#### [Your assignment]
Bring together every line in the data that includes "DejaVu".

#### [Supplied records]
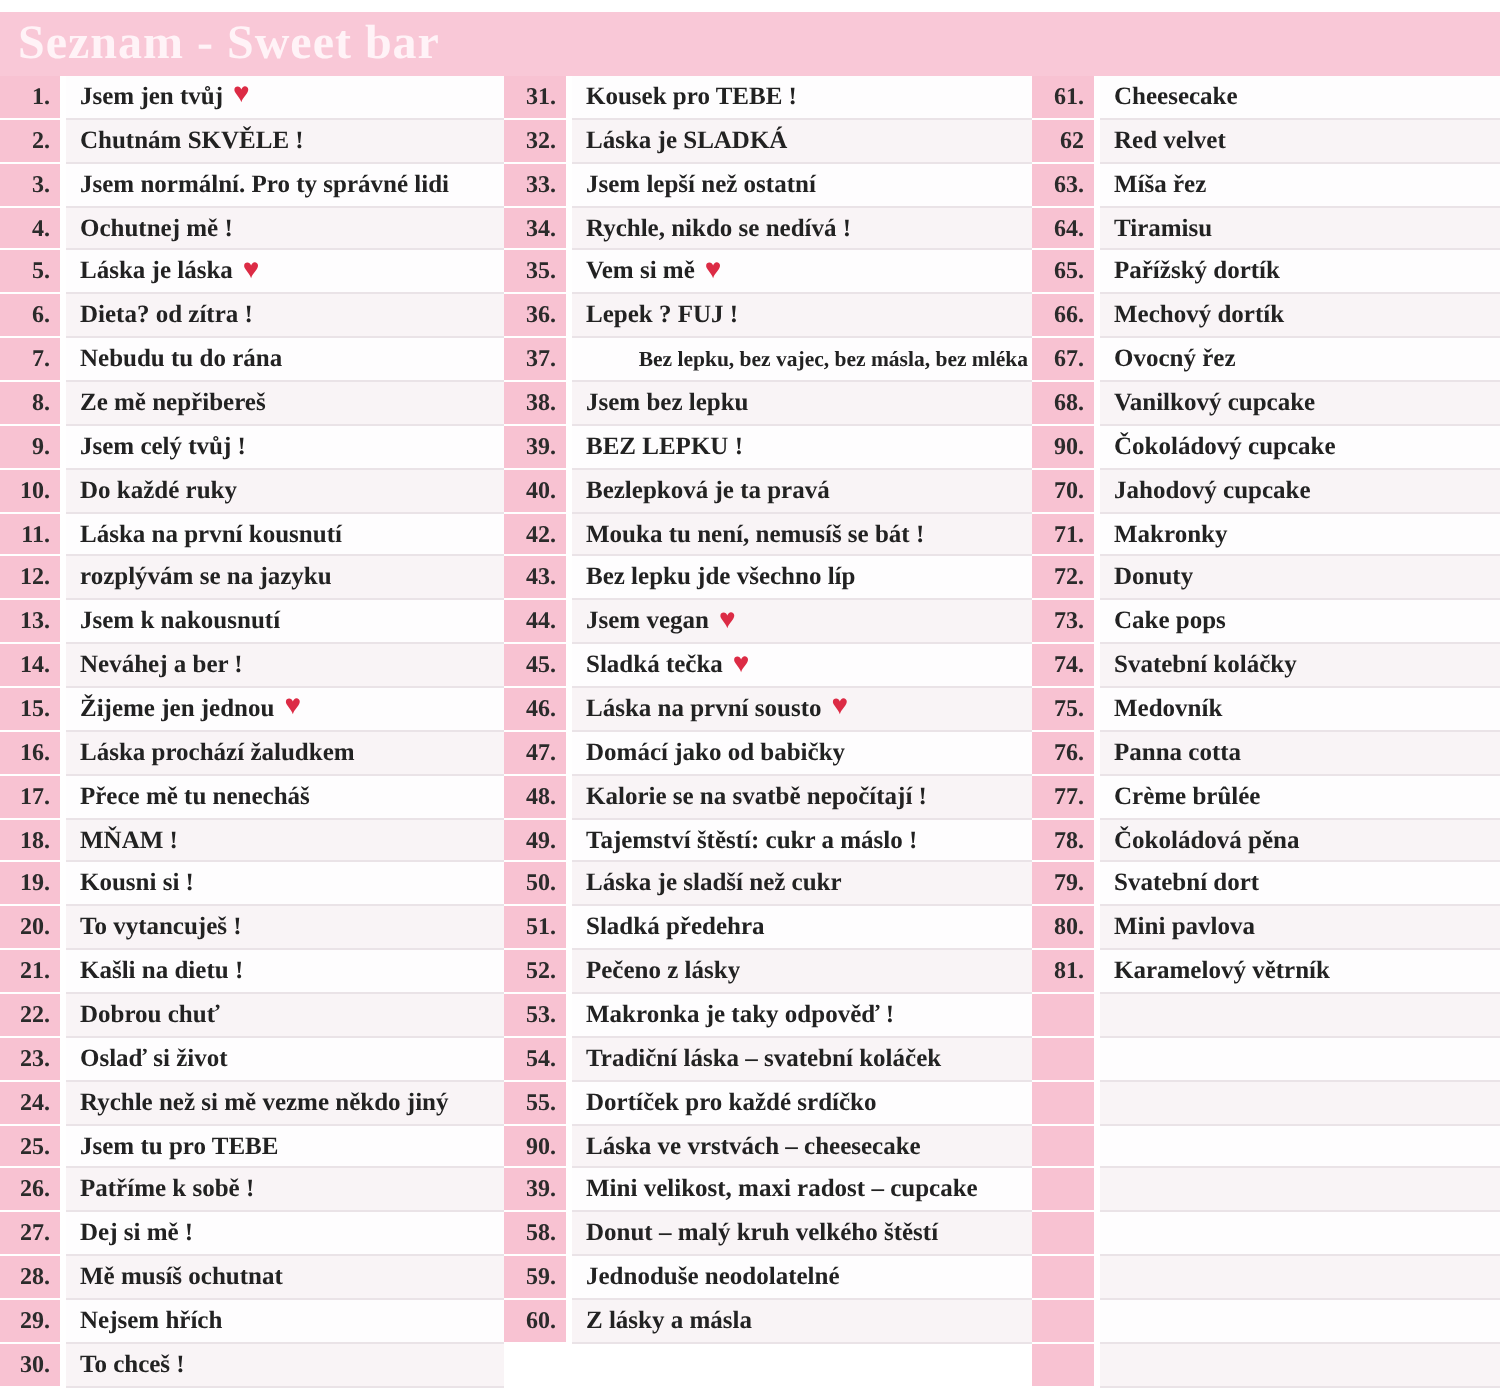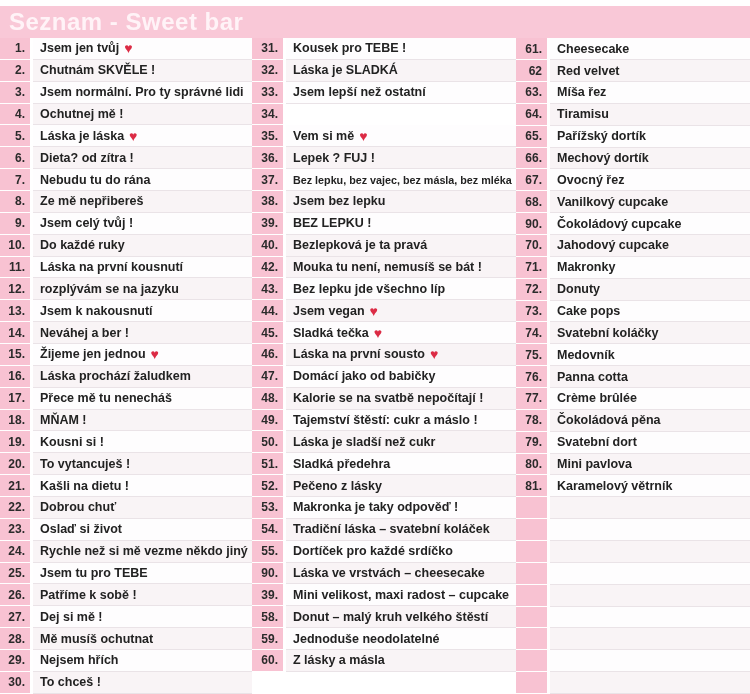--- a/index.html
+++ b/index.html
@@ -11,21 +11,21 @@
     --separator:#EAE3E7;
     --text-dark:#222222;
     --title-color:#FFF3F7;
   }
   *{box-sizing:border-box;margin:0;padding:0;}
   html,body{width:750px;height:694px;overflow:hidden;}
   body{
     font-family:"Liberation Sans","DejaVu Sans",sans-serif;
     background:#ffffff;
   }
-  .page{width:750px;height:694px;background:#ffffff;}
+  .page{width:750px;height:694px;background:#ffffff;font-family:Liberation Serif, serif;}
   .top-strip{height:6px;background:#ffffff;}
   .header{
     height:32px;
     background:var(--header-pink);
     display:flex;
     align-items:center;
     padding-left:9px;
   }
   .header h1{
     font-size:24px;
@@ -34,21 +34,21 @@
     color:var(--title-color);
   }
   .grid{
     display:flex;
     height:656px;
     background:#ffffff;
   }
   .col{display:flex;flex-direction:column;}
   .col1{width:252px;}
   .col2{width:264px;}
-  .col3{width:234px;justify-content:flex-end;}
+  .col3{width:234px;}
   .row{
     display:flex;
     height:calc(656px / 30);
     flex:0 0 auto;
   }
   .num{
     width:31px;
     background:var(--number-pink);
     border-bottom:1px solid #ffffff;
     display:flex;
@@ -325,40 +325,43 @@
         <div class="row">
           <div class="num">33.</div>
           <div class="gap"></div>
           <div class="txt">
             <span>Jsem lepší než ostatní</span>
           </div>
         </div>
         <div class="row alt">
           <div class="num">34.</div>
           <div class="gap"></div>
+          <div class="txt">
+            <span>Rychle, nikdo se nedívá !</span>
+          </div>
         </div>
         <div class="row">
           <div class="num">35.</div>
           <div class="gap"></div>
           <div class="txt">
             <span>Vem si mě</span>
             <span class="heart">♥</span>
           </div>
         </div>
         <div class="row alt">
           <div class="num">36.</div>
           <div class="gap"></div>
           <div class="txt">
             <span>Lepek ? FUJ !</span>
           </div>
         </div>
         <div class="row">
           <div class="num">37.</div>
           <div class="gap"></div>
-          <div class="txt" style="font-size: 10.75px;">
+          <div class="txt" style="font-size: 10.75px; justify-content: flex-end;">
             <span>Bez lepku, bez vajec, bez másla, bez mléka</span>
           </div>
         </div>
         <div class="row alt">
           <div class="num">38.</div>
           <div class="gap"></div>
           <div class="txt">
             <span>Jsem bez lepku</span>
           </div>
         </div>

...

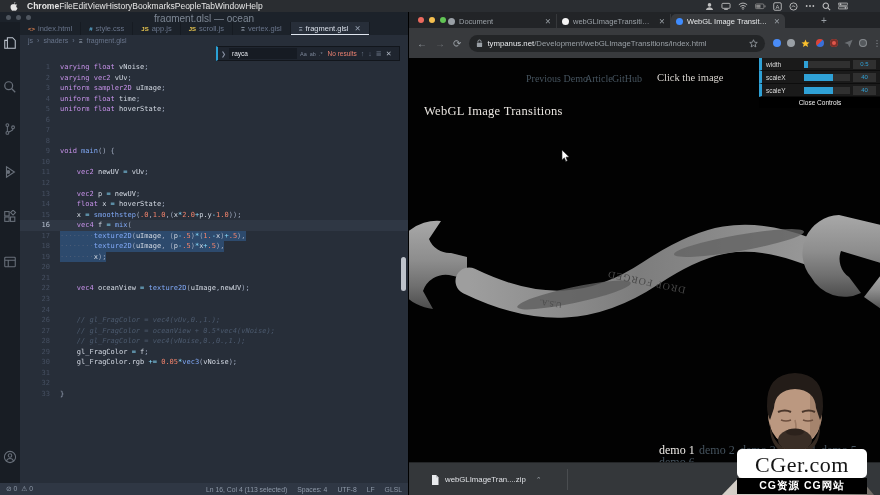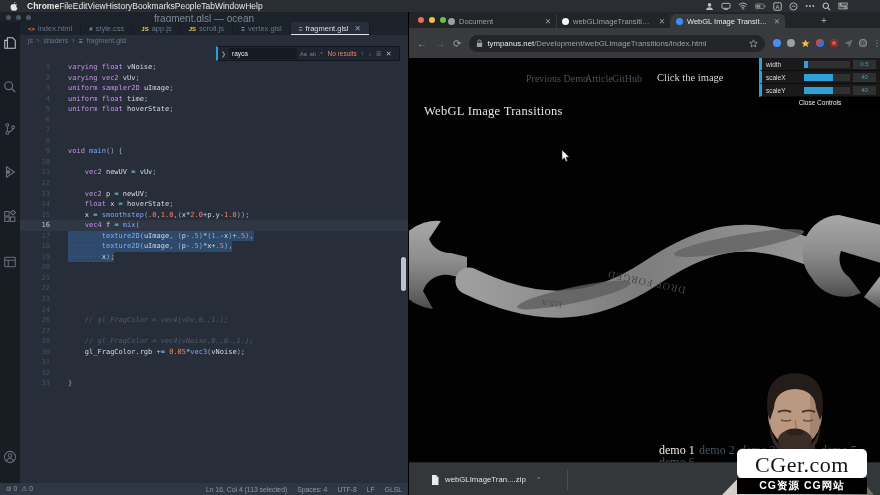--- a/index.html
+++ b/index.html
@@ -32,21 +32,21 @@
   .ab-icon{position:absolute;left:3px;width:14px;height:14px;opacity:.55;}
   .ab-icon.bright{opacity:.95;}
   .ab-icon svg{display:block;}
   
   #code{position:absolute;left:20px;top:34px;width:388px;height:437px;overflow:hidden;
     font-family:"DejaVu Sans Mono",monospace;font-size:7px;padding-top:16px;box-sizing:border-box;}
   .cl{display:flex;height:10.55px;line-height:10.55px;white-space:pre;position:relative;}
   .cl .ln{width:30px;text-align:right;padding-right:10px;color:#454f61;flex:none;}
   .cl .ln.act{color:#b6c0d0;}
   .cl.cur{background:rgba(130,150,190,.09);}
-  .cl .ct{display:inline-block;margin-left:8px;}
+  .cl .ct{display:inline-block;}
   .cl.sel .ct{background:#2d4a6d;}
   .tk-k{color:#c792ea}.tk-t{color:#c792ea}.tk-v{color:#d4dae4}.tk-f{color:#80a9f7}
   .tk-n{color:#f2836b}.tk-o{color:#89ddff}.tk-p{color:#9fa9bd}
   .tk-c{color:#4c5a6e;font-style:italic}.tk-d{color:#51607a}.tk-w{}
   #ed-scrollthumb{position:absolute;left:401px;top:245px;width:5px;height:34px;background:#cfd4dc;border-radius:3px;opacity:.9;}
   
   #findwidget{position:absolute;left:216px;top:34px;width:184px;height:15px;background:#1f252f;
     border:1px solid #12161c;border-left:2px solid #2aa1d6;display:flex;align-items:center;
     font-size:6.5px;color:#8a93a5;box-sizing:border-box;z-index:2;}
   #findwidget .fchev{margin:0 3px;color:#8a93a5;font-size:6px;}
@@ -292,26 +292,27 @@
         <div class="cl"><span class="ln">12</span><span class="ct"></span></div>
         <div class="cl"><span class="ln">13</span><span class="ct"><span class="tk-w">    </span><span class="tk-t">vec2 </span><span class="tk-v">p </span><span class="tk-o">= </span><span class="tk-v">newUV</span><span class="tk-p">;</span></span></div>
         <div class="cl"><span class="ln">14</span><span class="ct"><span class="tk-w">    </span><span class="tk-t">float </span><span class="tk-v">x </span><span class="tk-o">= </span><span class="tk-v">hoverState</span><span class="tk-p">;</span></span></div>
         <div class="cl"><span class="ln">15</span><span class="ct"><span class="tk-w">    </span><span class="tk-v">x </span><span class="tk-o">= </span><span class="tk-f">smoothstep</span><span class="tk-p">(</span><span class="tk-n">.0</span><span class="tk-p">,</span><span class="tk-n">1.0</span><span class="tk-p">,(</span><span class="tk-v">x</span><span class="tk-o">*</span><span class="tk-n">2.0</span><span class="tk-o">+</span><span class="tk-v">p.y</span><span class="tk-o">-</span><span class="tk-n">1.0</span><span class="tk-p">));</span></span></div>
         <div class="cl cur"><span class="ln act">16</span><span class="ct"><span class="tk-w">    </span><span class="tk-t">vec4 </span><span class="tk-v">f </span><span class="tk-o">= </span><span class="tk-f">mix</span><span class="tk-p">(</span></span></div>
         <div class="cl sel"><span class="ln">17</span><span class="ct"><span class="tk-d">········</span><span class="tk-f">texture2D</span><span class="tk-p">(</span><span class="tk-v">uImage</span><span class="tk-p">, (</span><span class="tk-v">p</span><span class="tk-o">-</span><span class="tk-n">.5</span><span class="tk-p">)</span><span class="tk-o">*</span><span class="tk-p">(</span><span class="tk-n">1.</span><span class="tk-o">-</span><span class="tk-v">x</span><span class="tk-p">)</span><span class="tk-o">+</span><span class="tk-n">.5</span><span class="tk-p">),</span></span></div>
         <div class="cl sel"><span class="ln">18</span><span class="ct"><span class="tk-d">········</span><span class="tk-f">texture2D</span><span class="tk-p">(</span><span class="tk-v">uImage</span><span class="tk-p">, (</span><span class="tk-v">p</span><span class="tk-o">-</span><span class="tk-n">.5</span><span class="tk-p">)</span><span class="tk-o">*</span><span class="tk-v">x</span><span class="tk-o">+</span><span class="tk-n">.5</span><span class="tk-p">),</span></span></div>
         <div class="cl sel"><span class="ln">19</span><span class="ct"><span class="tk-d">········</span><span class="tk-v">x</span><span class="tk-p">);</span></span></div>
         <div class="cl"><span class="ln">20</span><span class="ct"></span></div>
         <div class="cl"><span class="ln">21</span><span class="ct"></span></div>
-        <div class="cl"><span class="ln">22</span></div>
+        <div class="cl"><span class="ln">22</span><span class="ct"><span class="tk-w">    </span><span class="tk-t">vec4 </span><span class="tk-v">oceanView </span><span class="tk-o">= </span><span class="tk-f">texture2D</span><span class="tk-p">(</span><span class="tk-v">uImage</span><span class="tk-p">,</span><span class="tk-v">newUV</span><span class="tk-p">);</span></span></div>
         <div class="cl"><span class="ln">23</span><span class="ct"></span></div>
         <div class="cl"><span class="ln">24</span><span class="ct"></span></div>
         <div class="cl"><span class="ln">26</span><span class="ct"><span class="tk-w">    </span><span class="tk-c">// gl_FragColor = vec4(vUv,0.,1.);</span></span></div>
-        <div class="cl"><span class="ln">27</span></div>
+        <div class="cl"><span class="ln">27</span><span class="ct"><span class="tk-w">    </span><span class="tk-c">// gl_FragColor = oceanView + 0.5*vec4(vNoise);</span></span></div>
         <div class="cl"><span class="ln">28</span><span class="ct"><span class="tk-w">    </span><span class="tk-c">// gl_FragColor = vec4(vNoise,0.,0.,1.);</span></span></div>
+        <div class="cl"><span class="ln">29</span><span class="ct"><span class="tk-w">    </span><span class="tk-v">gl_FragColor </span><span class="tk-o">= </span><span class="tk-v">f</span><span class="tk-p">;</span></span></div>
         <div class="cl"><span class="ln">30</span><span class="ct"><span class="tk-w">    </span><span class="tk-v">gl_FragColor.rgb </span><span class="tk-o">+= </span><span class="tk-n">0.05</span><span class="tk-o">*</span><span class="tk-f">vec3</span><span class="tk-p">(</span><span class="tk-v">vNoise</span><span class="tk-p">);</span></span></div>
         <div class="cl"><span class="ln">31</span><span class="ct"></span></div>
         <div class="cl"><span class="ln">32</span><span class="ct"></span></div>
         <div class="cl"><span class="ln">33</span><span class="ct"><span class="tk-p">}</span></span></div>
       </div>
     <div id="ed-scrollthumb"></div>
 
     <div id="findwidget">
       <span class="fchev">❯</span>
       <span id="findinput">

#### [Output of the task]
     font-family:"Liberation Sans","DejaVu Sans",sans-serif;
     font-family:"DejaVu Sans Mono",monospace;font-size:7px;padding-top:16px;box-sizing:border-box;}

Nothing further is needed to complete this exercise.